Recently when giving my desk a much needed cleaning I came across an article by Jerry Thomas with the firm Decision Analyst. His white paper focused on the use of the top box as a measure for conveying scores to survey scales. The top box score is the sum of percentages for the top one, two or three highest points on a purchase intent, satisfaction or awareness scale. By ‘top’ it is assumed to be the most favorable points on the scale (most likely to recommend, re-purchase, most satisfied, etc.) It is an alternative to the use of the mean score for the scale.
The top-box as a way to present data is effective, especially when presenting to executives who don’t have the appetite to digest means and medians. However, collapsing data does comes with a cost. In the table below you can see that all three supermarkets have a top two box score of 45%. It would be misleading if you only presented this score – all three markets would be viewed as equals. However, this is clearly not the case as respondents who selected Alpha Beta would clearly disagree as 35% gave this store the highest recommendation, followed by Super Store, and then Acme. Collapsing data has its place, but the moral here in the spirit of full-disclosure, is to not bury relevant findings.

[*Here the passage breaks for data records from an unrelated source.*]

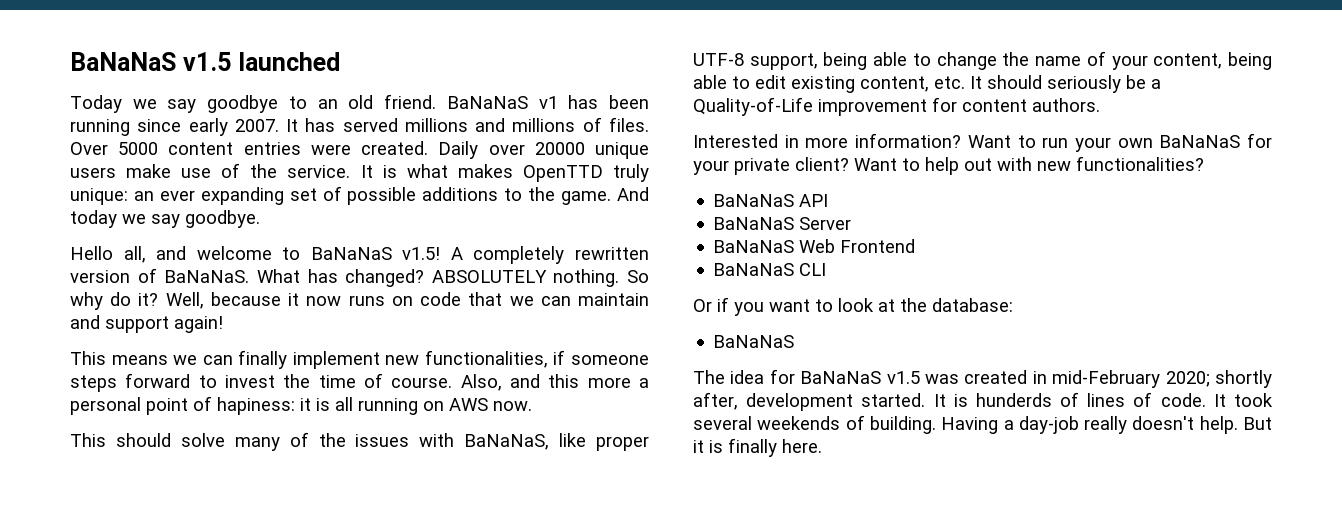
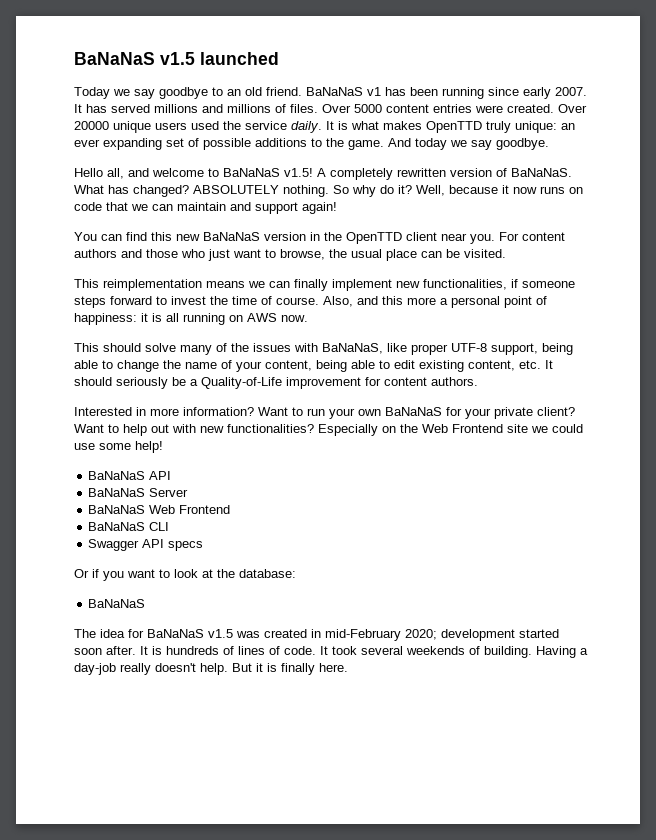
[438,141,525,159] Daily over -> [558,104,587,113] Over
[126,163,351,178] make use of the service. -> [191,121,322,133] used the service daily.
[70,351,106,365] // This -> [74,232,565,244] [74,249,506,261] [74,279,202,291] // You can find this new BaNaNaS version in the OpenTTD client near you. For content authors and those who just want to browse, the usual place can be visited. // This reimplementation
[217,397,295,415] hapiness: -> [74,313,137,325] happiness:
(1204, 163) none -> [318,424,583,436] [74,441,163,453] Especially on the Web Frontend site we could use some help!
(827, 269) none -> [88,539,204,551] // Swagger API specs
[1215,370,1272,388] [693,392,1052,411] shortly after, development started. It is hunderds -> [441,629,559,641] [74,646,219,655] development started soon after. It is hundreds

It is also relative in any discussion of top box scores to look at the bottom of the scale. Respondents choosing Acme Foods were four-times more likely to say they would not recommend the market in comparison to the other stores.
A corollary to that moral is to be prepared as the survey author and analyst in charge to dig into the data and see if there are significant deviations. For example does the top-box score vary for heavy users vs. light users, or new customers vs. existing customers? Survey data is inherently multi-dimensional and should be worked thoroughly before we use it to tell our story.